Introduction

Learning is the process of seeking knowledge [1]. We, as humans, can learn from our daily interactions and experiences because we have the ability to communicate, reason, and understand. With the rapid technological advancement in computer sciences, computational intelligence has led to the development of modern cognitive and evaluation tools [2, 3]. One such tool is machine learning (ML) which is often described as a set of methods that, when applied, can allow machines to learn/understand meaningful patterns from data repositories; while maintaining minimal human interaction [4]. More specifically, a “computer program is said to learn from experience E with respect to some class of tasks T and performance measure P, if its performance at tasks in T, as measured by P, improves with experience E” [5]. In other words, ML trains machines to understand real-world applications, use this knowledge to carry out pre-identified tasks with the goal of optimizing and improving the machines’ performance with time and new knowledge. A closer look at the definition of ML infers that computers do not learn by reasoning but rather by algorithms.

From the perspective of this work, traditional statistical regression techniques are often used to carry out behavioral modeling wherein such techniques may suffer from large uncertainties, the need for the idealization of complex processes, approximation, and averaging widely varying prototype conditions. Furthermore, statistical analysis often assumes linear, or in some cases nonlinear, relationships between the output and the predictor variables, and these assumptions do not always hold true – especially in the context of engineering/real data. On the other hand, ML methods adaptively learn from experiences and extract various discriminators. One of the major advantages of ML approaches over the traditional statistical techniques is their ability to derive a relationship(s) between inputs and outputs without assuming prior forms or existing relationships.

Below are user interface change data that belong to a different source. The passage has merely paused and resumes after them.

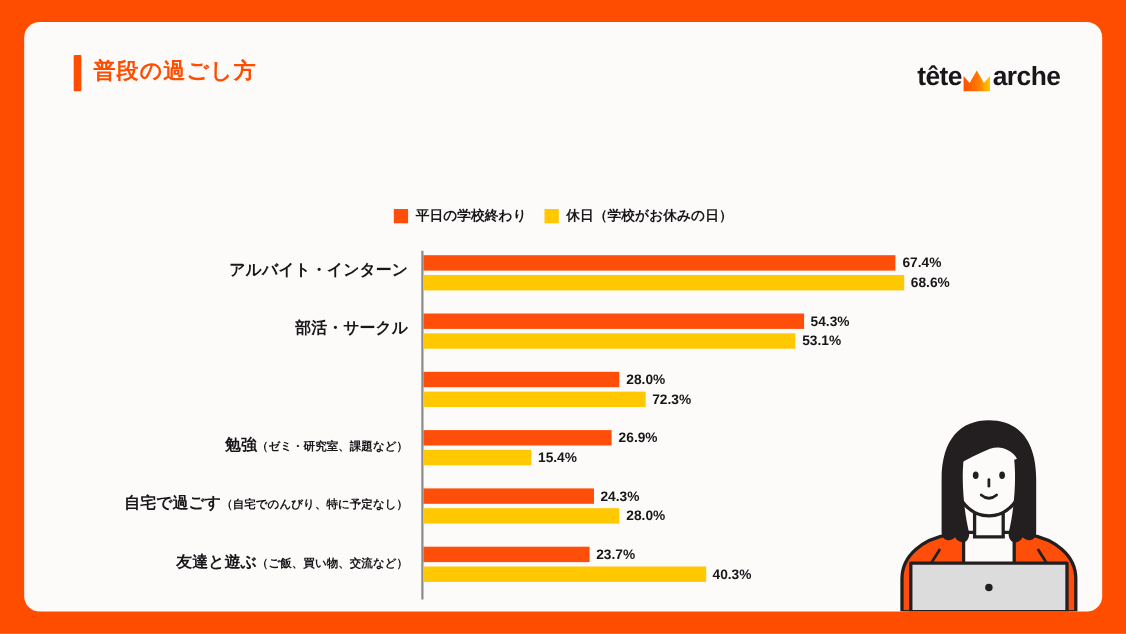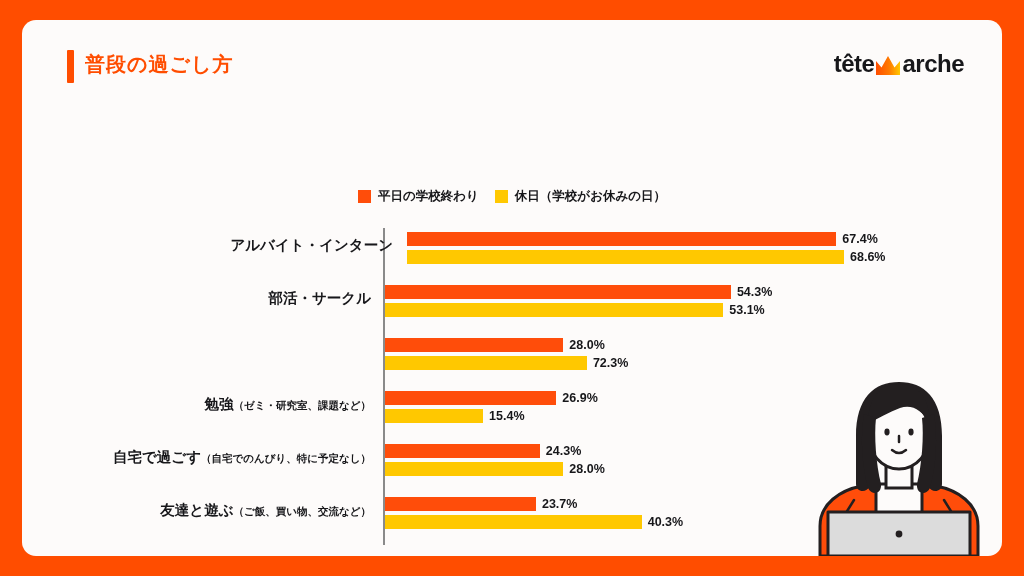--- a/index.html
+++ b/index.html
@@ -64,7 +64,7 @@
     top: 32px;
     height: 30px;
     display: flex;
-    align-items: flex-start;
+    align-items: flex-end;
     white-space: nowrap;
   }
   .logo-text {

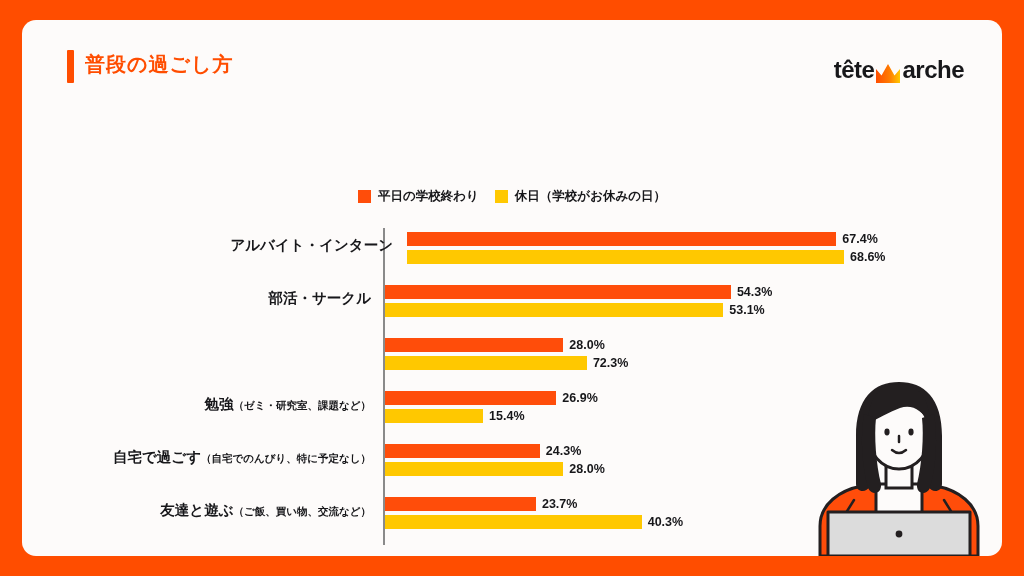--- a/index.html
+++ b/index.html
@@ -245,7 +245,7 @@
     <div id="chart">
       <div id="axis-line"></div>
       <div id="groups">
-          <div class="group" style="top: 22px; margin-left: 22px;">
+          <div class="group" style="top: 22px;">
             <div class="group-label"><span class="label-main">アルバイト・インターン</span><span class="label-sub"></span></div>
             <div class="bar-row weekday">
               <div class="bar weekday" style="width: 429.356px; background: rgb(255, 77, 10);"></div>

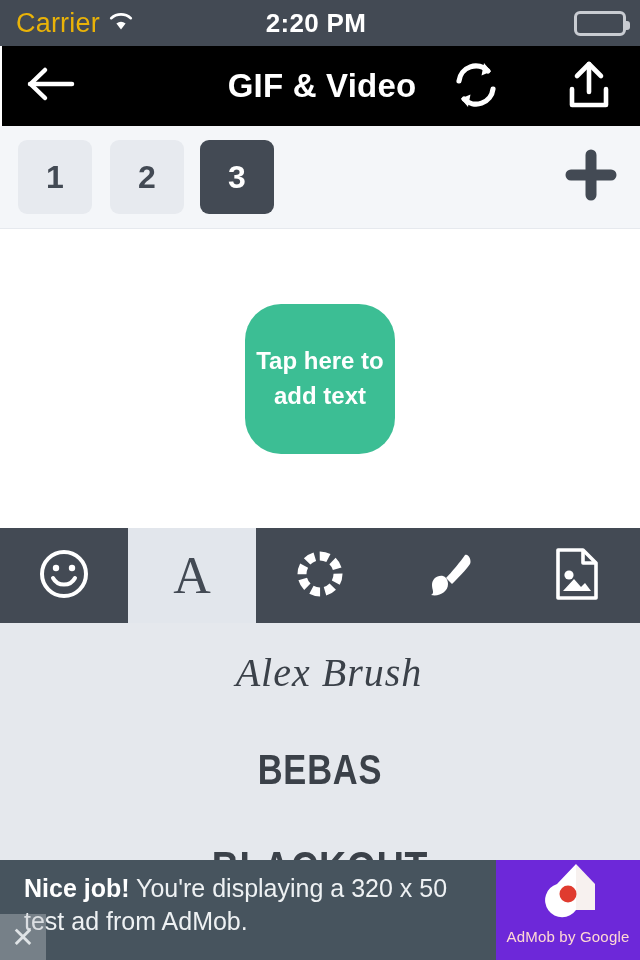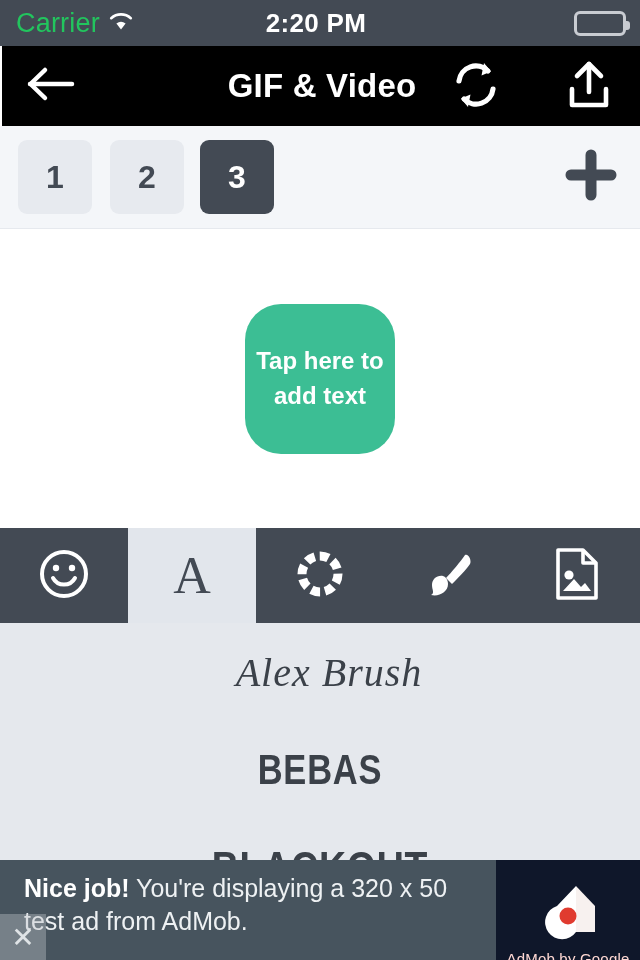--- a/index.html
+++ b/index.html
@@ -19,7 +19,7 @@
     display: flex; align-items: center;
   }
   .sb-left { display: flex; align-items: center; gap: 8px; margin-left: 16px; }
-  .sb-carrier { color: #22c55e; font-size: 27px; letter-spacing: .2px; }
+  .sb-carrier { color: #eab308; font-size: 27px; letter-spacing: .2px; }
   .wifi-icon { display: block; }
   .sb-time {
     position: absolute; left: 0; right: 8px; top: 0; height: 46px;

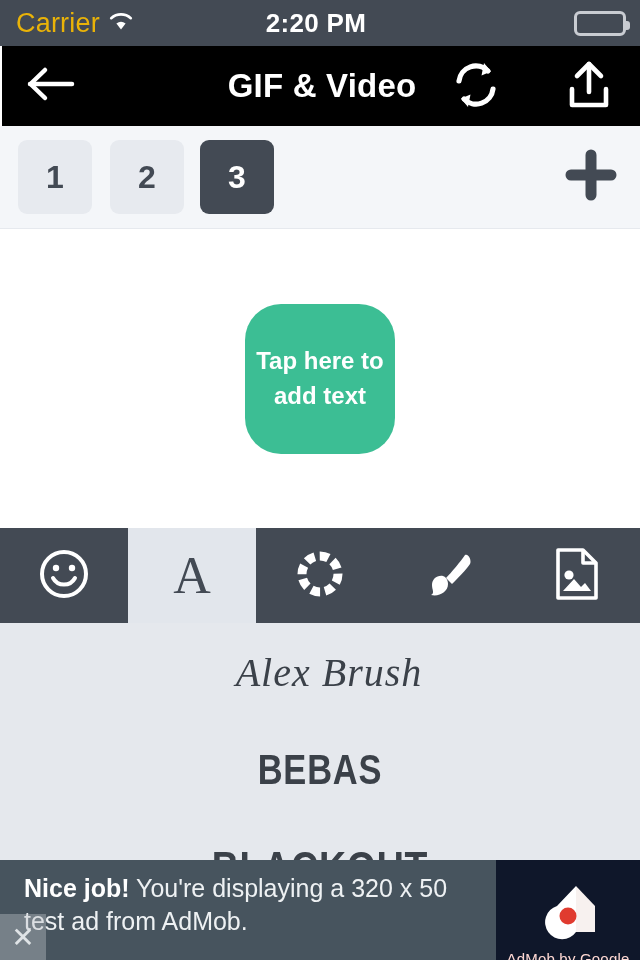--- a/index.html
+++ b/index.html
@@ -155,9 +155,9 @@
   }
   .ad-text b { color: #ffffff; font-weight: bold; }
   .ad-logo {
-    width: 144px; height: 100px; background: #0f172a;
+    width: 144px; height: 100px; background: #6d28d9;
     display: flex; flex-direction: column; align-items: center; justify-content: flex-start;
-    padding-top: 22px;
+    padding-top: 0;
   }
   .ad-logo-caption { color: #ffd9d4; font-size: 15px; margin-top: 2px; letter-spacing: .2px; }
   .ad-close {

In other words, ML approaches are not confined to one particular space that requires the availability of physical representation but rather goes beyond that to explore hidden relations in data patterns [6,7,8,9,10,11].

While ML was initially developed for computer sciences, it is now an integral part of various fields including, energy/mechanical engineering [6,7,8,9], social sciences [10, 11], space applications [12, 13], among others [14,15,16,17,18,19]. Due to the availability of high-computationally powered machines and ease-of-access to data (thanks in part to the rise of Internet-of-Things and data-driven-applications), the utilization of ML into civil engineering, in general, and materials science, engineering in particular, has been duly noted in recent years [20,21,22,23,24,25].

An integral part of the wide spread of integrating ML into new research areas is due to the availability of user-friendly and easy-to-use software packages that simplifies the process of ML by utilizing pre-defined algorithms and training/validation procedure [26,27,28,29,30]. The availability of such tools, while facilitating ML analysis and providing new opportunities for researchers often unfamiliar with the ML fundamentals with means to easily carry out such analysis, could still be misused by providing a false sense of analysis interpretation [31]. Another concern of utilizing user-ready approaches to carry out ML analysis lies in the need for compiling proper observations (i.e. datapoints). In some classical fields (say material sciences, earthquake or fire engineering) where there is a limited number of observations due to expensive tests, or need for specialized instrumentation/facilities [32], then the use of ML may lead to a biased outcome – especially when combined with lack of expertise on ML [33, 34].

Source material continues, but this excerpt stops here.